Going Out-of-Pocket for Climate Change

How does a health system begin to prepare for the health effects of climate change on its patient population?

Spring is a wonderful season. Flowers begin to bloom, leaf buds appear on trees, temperatures start to become tolerable again, birds chirp around you – what’s not to love?

Well, if you’re anything like me, the answer is easy: allergies. All that pollen in the air and I’ve got itchy eyes and a great deal of sneezing. With global warming and climate change continuing to have widespread effects around the world, my allergies are about to get a lot worse.

Dust Is In the Air

As weather patterns continue to become more extreme, humans are going to become increasingly vulnerable to a myriad of health issues. Studies warn of increased risks of cancer, heart disease, mental health disorders, neurological diseases, respiratory disease, and infectious disease1.


Health impact of climate change
Source: National Institute of Environmental Health Sciences2

Let’s focus on respiratory disease for a moment. Respiratory diseases are often caused by environmental factors that can either induce or aggravate certain conditions. For example, changes to the environment can significantly exacerbate asthma, trigger bronchitis or emphysema, and even lead to deep vein blood clots and chronic obstructive pulmonary disease3. As climate change worsens, the incidence of these illnesses is expected to grow significantly for a number of reasons4:

  • Longer growing seasons, increased CO2 levels, and higher temperatures can increase pollen production and lengthen or intensify allergies
  • Mold spores can increase due to precipitation pattern changes
  • Similarly, dust can increase due to drought pattern changes

Source: Asthma and Allergy Foundation of America
Source: Asthma and Allergy Foundation of America [5]
Communities are already seeing the effects. From 2005 to 2012, ER visits for asthma symptoms grew by 18% in California6. The White House has also released research showing that ozone-related ER visits for asthma in the NY-metro area will increase by 50 annual visits in the 2020s relative to the 1990s7 and that in the past 30 years, the percentage of Americans with asthma has doubled8.

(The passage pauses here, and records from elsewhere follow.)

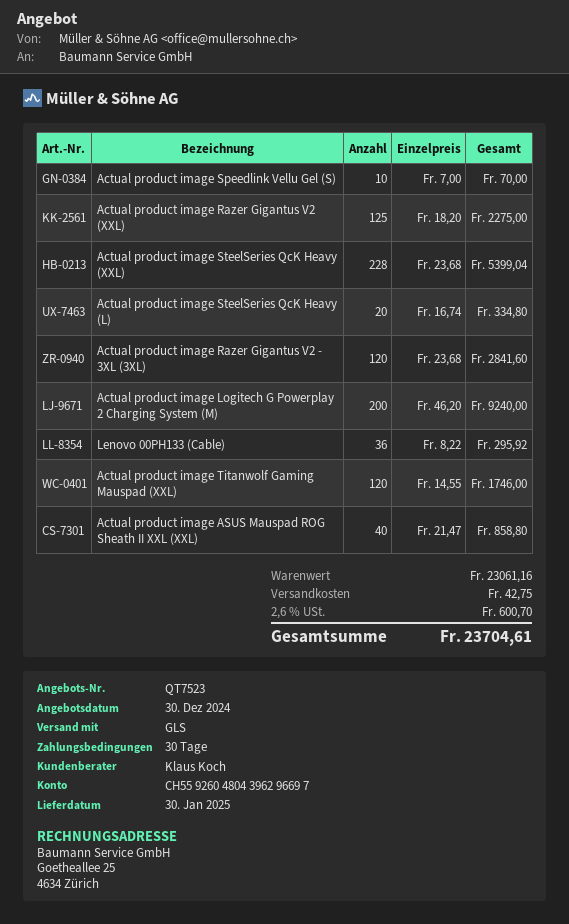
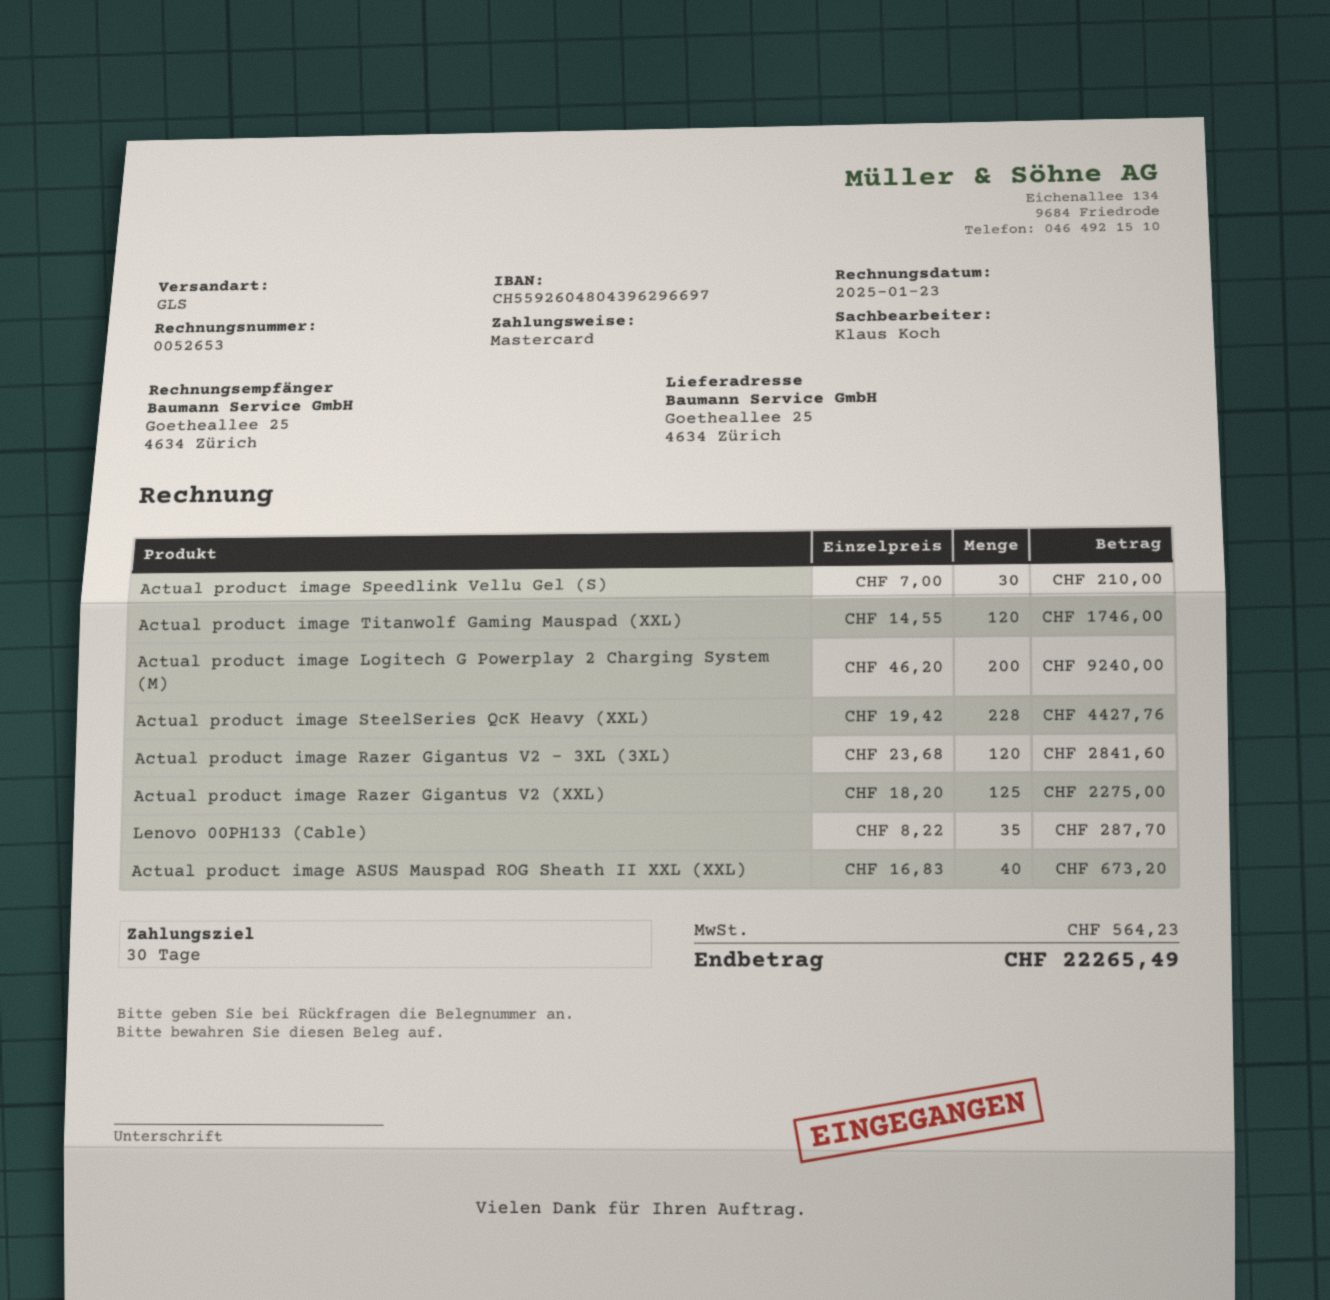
Actual product image Speedlink Vellu Gel (S): 10 x 7.00 = 70.00 -> 30 x 7.00 = 210.00
Actual product image SteelSeries QcK Heavy (XXL): 228 x 23.68 = 5399.04 -> 228 x 19.42 = 4427.76
Actual product image SteelSeries QcK Heavy (L): 20 x 16.74 = 334.80 -> none
Lenovo 00PH133 (Cable): 36 x 8.22 = 295.92 -> 35 x 8.22 = 287.70
Actual product image ASUS Mauspad ROG Sheath II XXL (XXL): 40 x 21.47 = 858.80 -> 40 x 16.83 = 673.20
shipping: 42.75 -> none
tax: 600.70 -> 564.23
total: 23704.61 -> 22265.49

What does this mean for hospitals and insurers? You can expect future costs from increased doctor visits and disease treatments to rise dramatically, and hospitals and insurance plans need to be ready to handle these population health changes.

Kaiser Permanente Takes the Stage

Insurers today are largely focused on reducing emissions, lowering energy consumption, and becoming more sustainable9,10. While these efforts are a great first step, they are limited to making organizations more environmentally friendly and don’t address the future health risks to their populations discussed above.

Luckily, Kaiser Permanente is taking a hard look at all aspects of climate change. Kaiser is a unique managed care organization that, unlike most other large insurers, also operates its own network of hospitals.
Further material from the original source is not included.